Ça va, ça tourne, c’est débrayé,

depuis toujours ça tourne mal.

 

Les parties nobles, les parties douces,

    la matière grise,

les nouveaux-nés, les chevronnés, les charlatans,

les désolés, les acharnés, les ortolans,

les magiciens, les mécaniciens et les fortiches,

tout est égal et fait du vent.

Tout se dépose et sous la langue fait amertume.

Corps rechignés, amour rendu,

À roue qui tourne, éclats, fumées,

Cela donne soif, faut en convenir.

Ça vous complique et vous recuit.

Ça vous alarme, ça vous suffoque.

Tout se morfond et se déglingue et se raidit.

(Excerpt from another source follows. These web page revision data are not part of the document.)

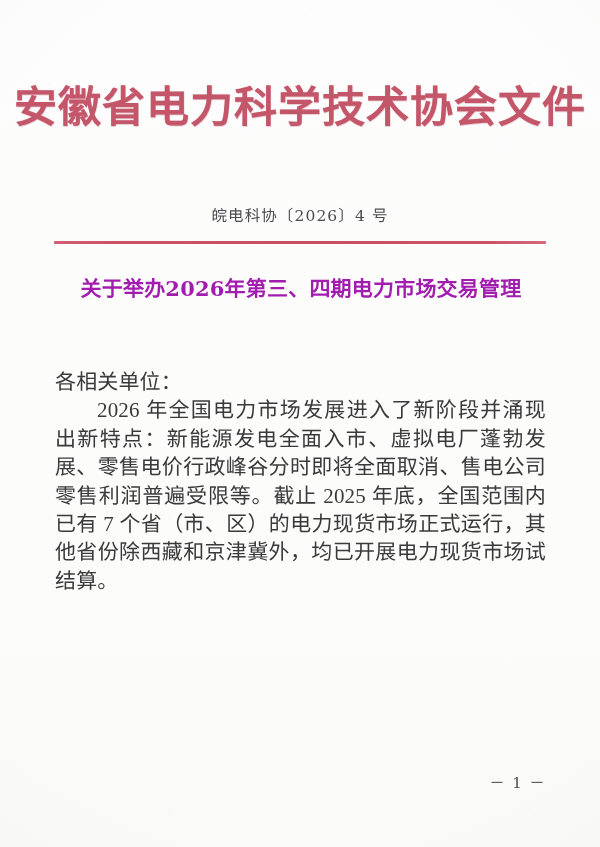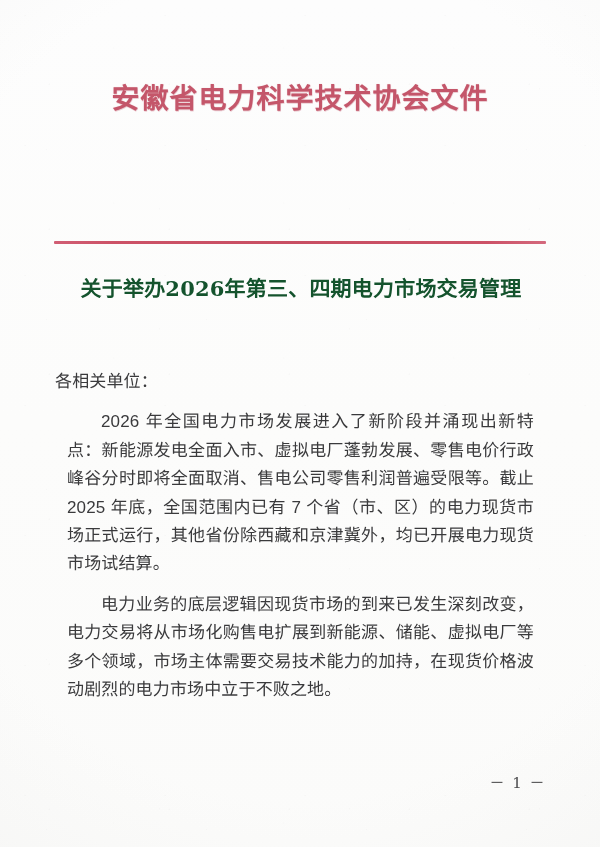--- a/index.html
+++ b/index.html
@@ -38,21 +38,21 @@
   .masthead {
     position: absolute;
     top: 82px;
     left: 0;
     right: 0;
     text-align: center;
   }
 
   .masthead-title {
     font-family: "DejaVu Serif", "Liberation Serif", serif;
-    font-size: 28px;
+    font-size: 43px;
     font-weight: 700;
     letter-spacing: 1px;
     line-height: 1.18;
     color: #c4566a;
     text-shadow:
       0 0 1px rgba(196,86,106,0.35),
       0.5px 0.5px 0 rgba(180,70,92,0.22);
     white-space: nowrap;
   }
 
@@ -85,52 +85,52 @@
   
   .doc-title {
     position: absolute;
     top: 272px;
     left: 55px;
     width: 492px;
     text-align: center;
     font-size: 21px;
     font-weight: 700;
     line-height: 34px;
-    color: #14532d;
+    color: #a21caf;
     letter-spacing: 0.2px;
     font-family: "DejaVu Serif", "Liberation Serif", serif;
   }
 
   .doc-title-line {
     display: block;
     white-space: nowrap;
   }
 
   
   .body-block {
     position: absolute;
     top: 368px;
     left: 55px;
     width: 491px;
-    font-size: 17px;
+    font-size: 21px;
     line-height: 28.4px;
     color: #3a3a3c;
     letter-spacing: 0.15px;
     text-align: justify;
     text-justify: inter-ideograph;
-    font-family: Liberation Sans, sans-serif;
+    font-family: Liberation Serif, serif;
   }
 
   .salutation {
     margin: 0 0 0 0;
     text-indent: 0;
   }
 
   .body-para {
-    margin: 12px;
+    margin: 0;
     text-indent: 2em;
   }
 
   
   .page-footer {
     position: absolute;
     top: 771px;
     left: 55px;
     width: 491px;
     text-align: right;
@@ -159,30 +159,30 @@
 <body>
 
 <div class="scan-page"></div>
 
 <div class="page-inner">
 
   <div class="masthead">
     <div class="masthead-title">安徽省电力科学技术协会文件</div>
   </div>
 
+  <div class="doc-number">皖电科协〔2026〕4 号</div>
 
   <div class="red-rule"></div>
 
   <div class="doc-title">
     <span class="doc-title-line">关于举办2026年第三、四期电力市场交易管理</span>
   </div>
 
   <div class="body-block">
     <p class="salutation">各相关单位：</p>
     <p class="body-para">2026 年全国电力市场发展进入了新阶段并涌现出新特点：新能源发电全面入市、虚拟电厂蓬勃发展、零售电价行政峰谷分时即将全面取消、售电公司零售利润普遍受限等。截止 2025 年底，全国范围内已有 7 个省（市、区）的电力现货市场正式运行，其他省份除西藏和京津冀外，均已开展电力现货市场试结算。</p>
-    <p class="body-para">电力业务的底层逻辑因现货市场的到来已发生深刻改变，电力交易将从市场化购售电扩展到新能源、储能、虚拟电厂等多个领域，市场主体需要交易技术能力的加持，在现货价格波动剧烈的电力市场中立于不败之地。</p>
   </div>
 
   <div class="page-footer">－ 1 －</div>
 
 </div>
 
 <div class="speckle"></div>
 
 </body></html>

Se prend, s’enfonce. Vas-y. Va-t-en. La joie, la frime.

La folie calme et les grands cris. Ça prend confiance.

Ça va venir. Parties honteuses, le cœur ballant.

Rêverie pleine et la dent creuse.

    Le corps brûlant. Ça reprend vie.

Ça va venir… T’émerveilla…

Ça va venir.

Tout est pour rien.

Tout vaut pour rire.

 

André Frénaud, Nul ne s’égare, précédé de Hæres, préface d’Yves Bonnefoy, Poésie/Gallimard, 2006, p. 265-266.